[EXCERPTED RECORDS — start]

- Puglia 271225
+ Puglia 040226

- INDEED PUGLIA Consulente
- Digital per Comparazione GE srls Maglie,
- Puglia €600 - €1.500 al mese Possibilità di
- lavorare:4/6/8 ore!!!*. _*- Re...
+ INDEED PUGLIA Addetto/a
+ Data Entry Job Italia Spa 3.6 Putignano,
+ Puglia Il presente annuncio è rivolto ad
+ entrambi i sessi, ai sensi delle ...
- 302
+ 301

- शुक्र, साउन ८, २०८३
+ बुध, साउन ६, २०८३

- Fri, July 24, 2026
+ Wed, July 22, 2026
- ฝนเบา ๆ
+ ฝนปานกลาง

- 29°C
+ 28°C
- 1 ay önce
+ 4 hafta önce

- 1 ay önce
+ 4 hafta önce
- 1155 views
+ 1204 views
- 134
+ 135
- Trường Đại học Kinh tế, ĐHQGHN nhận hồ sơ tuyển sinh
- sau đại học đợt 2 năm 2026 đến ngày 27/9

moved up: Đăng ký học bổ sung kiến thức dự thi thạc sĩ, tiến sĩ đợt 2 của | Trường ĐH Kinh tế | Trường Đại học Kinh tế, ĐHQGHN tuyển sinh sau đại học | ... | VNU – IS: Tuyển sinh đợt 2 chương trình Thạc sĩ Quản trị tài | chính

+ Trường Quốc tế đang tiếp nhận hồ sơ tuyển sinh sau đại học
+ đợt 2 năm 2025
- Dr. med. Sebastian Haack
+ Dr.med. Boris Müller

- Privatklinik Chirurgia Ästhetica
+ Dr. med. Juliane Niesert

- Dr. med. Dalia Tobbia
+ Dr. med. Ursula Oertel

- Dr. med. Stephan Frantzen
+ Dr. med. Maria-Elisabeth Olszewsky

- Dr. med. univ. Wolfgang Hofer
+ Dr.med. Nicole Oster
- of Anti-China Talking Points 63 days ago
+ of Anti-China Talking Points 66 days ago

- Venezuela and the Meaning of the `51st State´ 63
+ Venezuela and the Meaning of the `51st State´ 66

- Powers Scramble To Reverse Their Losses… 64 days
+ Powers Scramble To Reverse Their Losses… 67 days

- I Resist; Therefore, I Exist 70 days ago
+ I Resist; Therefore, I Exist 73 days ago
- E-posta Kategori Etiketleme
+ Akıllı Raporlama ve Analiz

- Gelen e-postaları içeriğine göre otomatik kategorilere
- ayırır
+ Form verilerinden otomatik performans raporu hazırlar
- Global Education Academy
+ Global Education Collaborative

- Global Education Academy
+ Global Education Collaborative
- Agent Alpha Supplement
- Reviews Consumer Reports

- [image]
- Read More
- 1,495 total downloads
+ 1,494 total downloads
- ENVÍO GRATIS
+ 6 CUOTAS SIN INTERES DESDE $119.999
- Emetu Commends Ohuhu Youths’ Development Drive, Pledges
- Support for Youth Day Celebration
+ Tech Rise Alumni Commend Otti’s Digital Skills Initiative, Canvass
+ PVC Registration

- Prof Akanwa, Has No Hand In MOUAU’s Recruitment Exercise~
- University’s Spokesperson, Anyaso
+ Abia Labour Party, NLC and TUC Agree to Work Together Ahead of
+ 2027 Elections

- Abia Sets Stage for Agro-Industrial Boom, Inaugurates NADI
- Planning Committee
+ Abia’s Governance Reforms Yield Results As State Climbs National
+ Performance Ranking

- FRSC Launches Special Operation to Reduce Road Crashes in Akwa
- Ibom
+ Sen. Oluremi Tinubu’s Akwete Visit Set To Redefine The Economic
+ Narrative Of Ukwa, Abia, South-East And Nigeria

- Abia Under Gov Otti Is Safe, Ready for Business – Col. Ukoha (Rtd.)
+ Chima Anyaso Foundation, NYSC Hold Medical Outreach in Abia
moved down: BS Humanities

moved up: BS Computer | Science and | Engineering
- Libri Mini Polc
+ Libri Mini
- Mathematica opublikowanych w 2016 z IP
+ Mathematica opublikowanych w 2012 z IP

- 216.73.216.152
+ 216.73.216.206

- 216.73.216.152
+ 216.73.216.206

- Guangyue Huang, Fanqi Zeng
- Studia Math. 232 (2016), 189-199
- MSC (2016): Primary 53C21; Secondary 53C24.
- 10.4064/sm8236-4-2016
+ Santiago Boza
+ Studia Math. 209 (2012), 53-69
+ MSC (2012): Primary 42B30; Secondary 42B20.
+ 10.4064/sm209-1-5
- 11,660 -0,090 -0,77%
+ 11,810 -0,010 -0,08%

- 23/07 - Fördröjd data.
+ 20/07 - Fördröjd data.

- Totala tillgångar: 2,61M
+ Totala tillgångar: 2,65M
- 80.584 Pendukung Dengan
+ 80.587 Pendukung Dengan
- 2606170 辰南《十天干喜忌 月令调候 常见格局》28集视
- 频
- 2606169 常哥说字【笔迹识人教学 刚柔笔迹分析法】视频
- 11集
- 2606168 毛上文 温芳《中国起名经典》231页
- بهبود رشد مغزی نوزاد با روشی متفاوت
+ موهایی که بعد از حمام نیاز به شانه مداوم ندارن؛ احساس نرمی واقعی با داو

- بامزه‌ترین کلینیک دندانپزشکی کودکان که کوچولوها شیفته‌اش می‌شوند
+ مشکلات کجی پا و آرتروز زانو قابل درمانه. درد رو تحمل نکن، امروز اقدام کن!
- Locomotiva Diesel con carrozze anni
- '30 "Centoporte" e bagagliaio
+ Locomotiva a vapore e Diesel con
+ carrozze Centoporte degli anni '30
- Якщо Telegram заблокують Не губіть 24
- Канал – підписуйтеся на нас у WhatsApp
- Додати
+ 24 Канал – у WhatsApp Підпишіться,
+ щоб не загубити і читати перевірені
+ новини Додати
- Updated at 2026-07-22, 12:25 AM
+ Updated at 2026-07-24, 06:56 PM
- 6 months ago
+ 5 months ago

[EXCERPTED RECORDS — finish]

-- REQUIRED WORK --
A full, exact repeat of the entries above is required.

-- ANSWER TO THIS TASK --
- Puglia 271225
+ Puglia 040226

- INDEED PUGLIA Consulente
- Digital per Comparazione GE srls Maglie,
- Puglia €600 - €1.500 al mese Possibilità di
- lavorare:4/6/8 ore!!!*. _*- Re...
+ INDEED PUGLIA Addetto/a
+ Data Entry Job Italia Spa 3.6 Putignano,
+ Puglia Il presente annuncio è rivolto ad
+ entrambi i sessi, ai sensi delle ...
- 302
+ 301

- शुक्र, साउन ८, २०८३
+ बुध, साउन ६, २०८३

- Fri, July 24, 2026
+ Wed, July 22, 2026
- ฝนเบา ๆ
+ ฝนปานกลาง

- 29°C
+ 28°C
- 1 ay önce
+ 4 hafta önce

- 1 ay önce
+ 4 hafta önce
- 1155 views
+ 1204 views
- 134
+ 135
- Trường Đại học Kinh tế, ĐHQGHN nhận hồ sơ tuyển sinh
- sau đại học đợt 2 năm 2026 đến ngày 27/9

moved up: Đăng ký học bổ sung kiến thức dự thi thạc sĩ, tiến sĩ đợt 2 của | Trường ĐH Kinh tế | Trường Đại học Kinh tế, ĐHQGHN tuyển sinh sau đại học | ... | VNU – IS: Tuyển sinh đợt 2 chương trình Thạc sĩ Quản trị tài | chính

+ Trường Quốc tế đang tiếp nhận hồ sơ tuyển sinh sau đại học
+ đợt 2 năm 2025
- Dr. med. Sebastian Haack
+ Dr.med. Boris Müller

- Privatklinik Chirurgia Ästhetica
+ Dr. med. Juliane Niesert

- Dr. med. Dalia Tobbia
+ Dr. med. Ursula Oertel

- Dr. med. Stephan Frantzen
+ Dr. med. Maria-Elisabeth Olszewsky

- Dr. med. univ. Wolfgang Hofer
+ Dr.med. Nicole Oster
- of Anti-China Talking Points 63 days ago
+ of Anti-China Talking Points 66 days ago

- Venezuela and the Meaning of the `51st State´ 63
+ Venezuela and the Meaning of the `51st State´ 66

- Powers Scramble To Reverse Their Losses… 64 days
+ Powers Scramble To Reverse Their Losses… 67 days

- I Resist; Therefore, I Exist 70 days ago
+ I Resist; Therefore, I Exist 73 days ago
- E-posta Kategori Etiketleme
+ Akıllı Raporlama ve Analiz

- Gelen e-postaları içeriğine göre otomatik kategorilere
- ayırır
+ Form verilerinden otomatik performans raporu hazırlar
- Global Education Academy
+ Global Education Collaborative

- Global Education Academy
+ Global Education Collaborative
- Agent Alpha Supplement
- Reviews Consumer Reports

- [image]
- Read More
- 1,495 total downloads
+ 1,494 total downloads
- ENVÍO GRATIS
+ 6 CUOTAS SIN INTERES DESDE $119.999
- Emetu Commends Ohuhu Youths’ Development Drive, Pledges
- Support for Youth Day Celebration
+ Tech Rise Alumni Commend Otti’s Digital Skills Initiative, Canvass
+ PVC Registration

- Prof Akanwa, Has No Hand In MOUAU’s Recruitment Exercise~
- University’s Spokesperson, Anyaso
+ Abia Labour Party, NLC and TUC Agree to Work Together Ahead of
+ 2027 Elections

- Abia Sets Stage for Agro-Industrial Boom, Inaugurates NADI
- Planning Committee
+ Abia’s Governance Reforms Yield Results As State Climbs National
+ Performance Ranking

- FRSC Launches Special Operation to Reduce Road Crashes in Akwa
- Ibom
+ Sen. Oluremi Tinubu’s Akwete Visit Set To Redefine The Economic
+ Narrative Of Ukwa, Abia, South-East And Nigeria

- Abia Under Gov Otti Is Safe, Ready for Business – Col. Ukoha (Rtd.)
+ Chima Anyaso Foundation, NYSC Hold Medical Outreach in Abia
moved down: BS Humanities

moved up: BS Computer | Science and | Engineering
- Libri Mini Polc
+ Libri Mini
- Mathematica opublikowanych w 2016 z IP
+ Mathematica opublikowanych w 2012 z IP

- 216.73.216.152
+ 216.73.216.206

- 216.73.216.152
+ 216.73.216.206

- Guangyue Huang, Fanqi Zeng
- Studia Math. 232 (2016), 189-199
- MSC (2016): Primary 53C21; Secondary 53C24.
- 10.4064/sm8236-4-2016
+ Santiago Boza
+ Studia Math. 209 (2012), 53-69
+ MSC (2012): Primary 42B30; Secondary 42B20.
+ 10.4064/sm209-1-5
- 11,660 -0,090 -0,77%
+ 11,810 -0,010 -0,08%

- 23/07 - Fördröjd data.
+ 20/07 - Fördröjd data.

- Totala tillgångar: 2,61M
+ Totala tillgångar: 2,65M
- 80.584 Pendukung Dengan
+ 80.587 Pendukung Dengan
- 2606170 辰南《十天干喜忌 月令调候 常见格局》28集视
- 频
- 2606169 常哥说字【笔迹识人教学 刚柔笔迹分析法】视频
- 11集
- 2606168 毛上文 温芳《中国起名经典》231页
- بهبود رشد مغزی نوزاد با روشی متفاوت
+ موهایی که بعد از حمام نیاز به شانه مداوم ندارن؛ احساس نرمی واقعی با داو

- بامزه‌ترین کلینیک دندانپزشکی کودکان که کوچولوها شیفته‌اش می‌شوند
+ مشکلات کجی پا و آرتروز زانو قابل درمانه. درد رو تحمل نکن، امروز اقدام کن!
- Locomotiva Diesel con carrozze anni
- '30 "Centoporte" e bagagliaio
+ Locomotiva a vapore e Diesel con
+ carrozze Centoporte degli anni '30
- Якщо Telegram заблокують Не губіть 24
- Канал – підписуйтеся на нас у WhatsApp
- Додати
+ 24 Канал – у WhatsApp Підпишіться,
+ щоб не загубити і читати перевірені
+ новини Додати
- Updated at 2026-07-22, 12:25 AM
+ Updated at 2026-07-24, 06:56 PM
- 6 months ago
+ 5 months ago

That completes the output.